Of executives surveyed by Bloomberg, nine said May’s Conservatives had the best offering for business -- including on Brexit -- while six said neither party was an attractive option. None chose Labour.
“It sounds wonderful when you’re stood on the stage of Glastonbury, but I just don’t think they’re there yet,’’ said Mark Parr, an associate director in information security and risk at KPMG. “The Conservatives have a stronger handle on what businesses want.”
Still, Corbyn’s party has been courting business in recent months -- and industry has reciprocated since the general election in June when May lost her majority. That’s left her leading a minority administration dependent on 10 lawmakers from Northern Ireland’s Democratic Unionist Party to pass legislation.

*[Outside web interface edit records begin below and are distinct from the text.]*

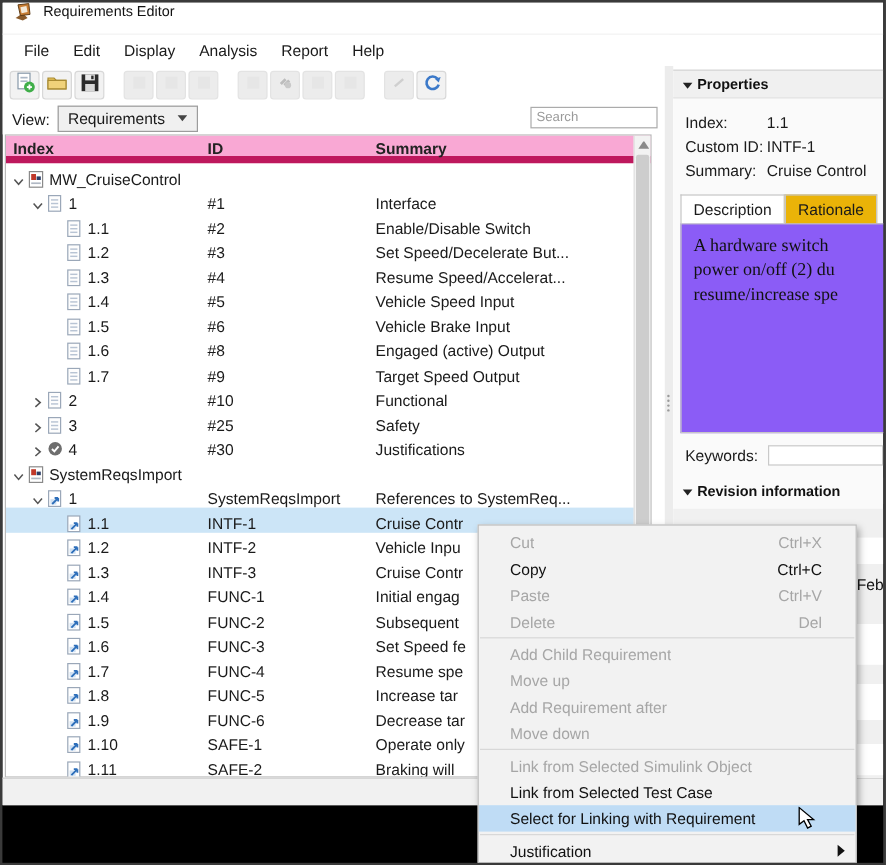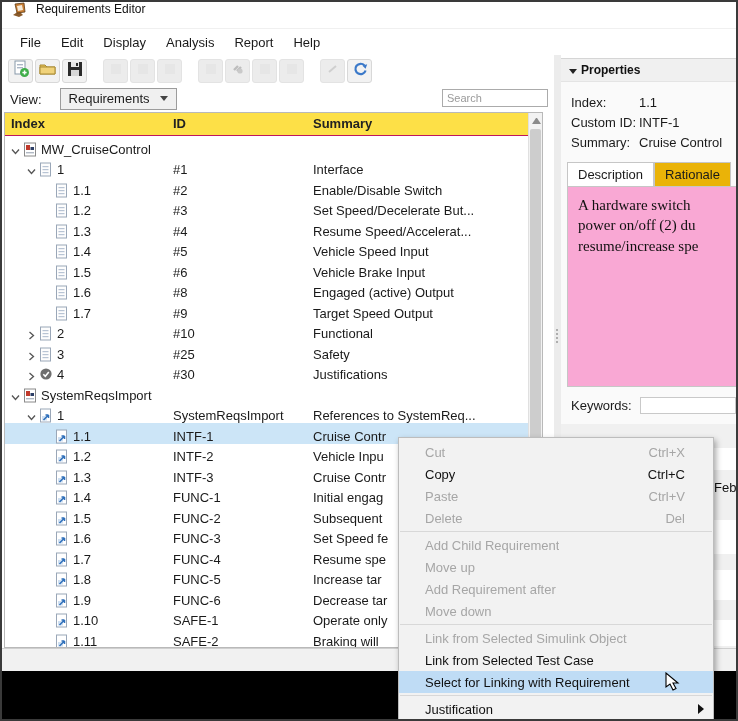"Requirements" .viewdrop { margin-left: 12px -> none }
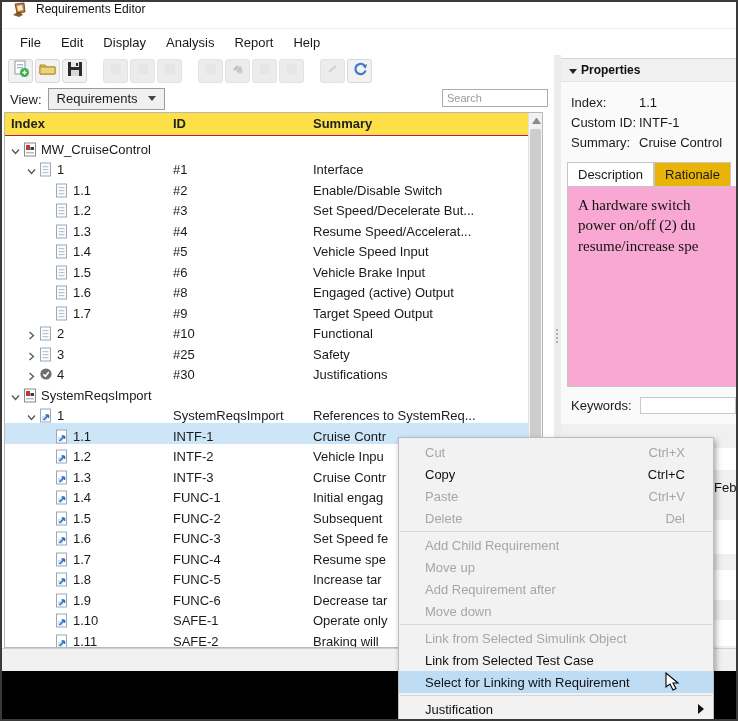"Index" .thead { background: #fde047 -> #f9a8d4; border-bottom: 1px solid #be185d -> 6px solid #be185d }
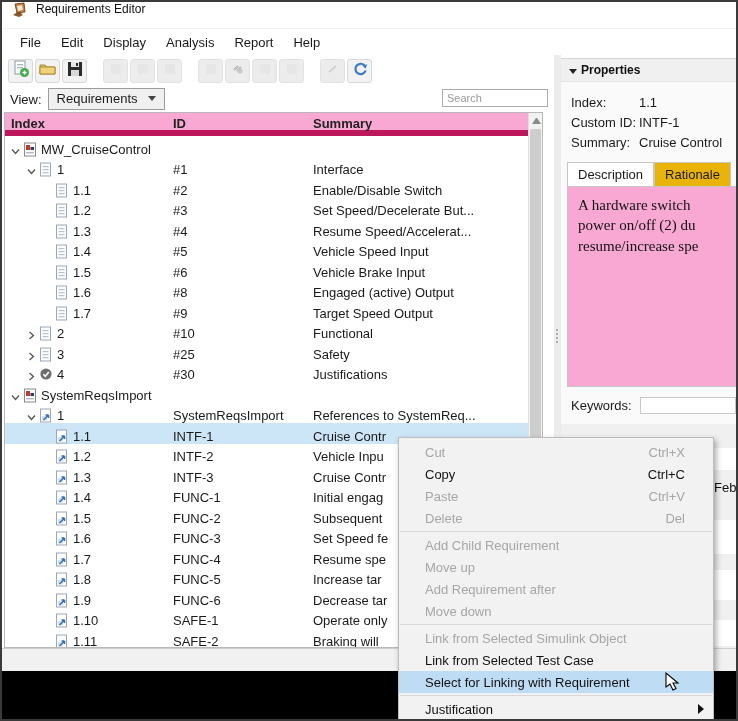"A hardware switch" .descbox { background: #f9a8d4 -> #8b5cf6; height: 201px -> 175px }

The political balance means the government is vulnerable, and mindful an election could come sooner than its schedule for 2022, business is seeking assurance they can work with any future Labour administration. There are signs Labour is making progress on that front.
“He’s gone from uber-Marxist to political pragmatist” said Brian McCann, chairman of i-Track Limited, an energy management firm in Northern Ireland. Patrick Caiger-Smith CEO Green Energy Options Ltd., said he was “encouraged” by the party’s movement “in the right direction.”
“I would much rather that they were on board with business than against them,” Caiger-Smith said. “I heard from Jeremy Corbyn a pragmatic and much more aligned agenda. I found little to disagree with except for his nationalizations.”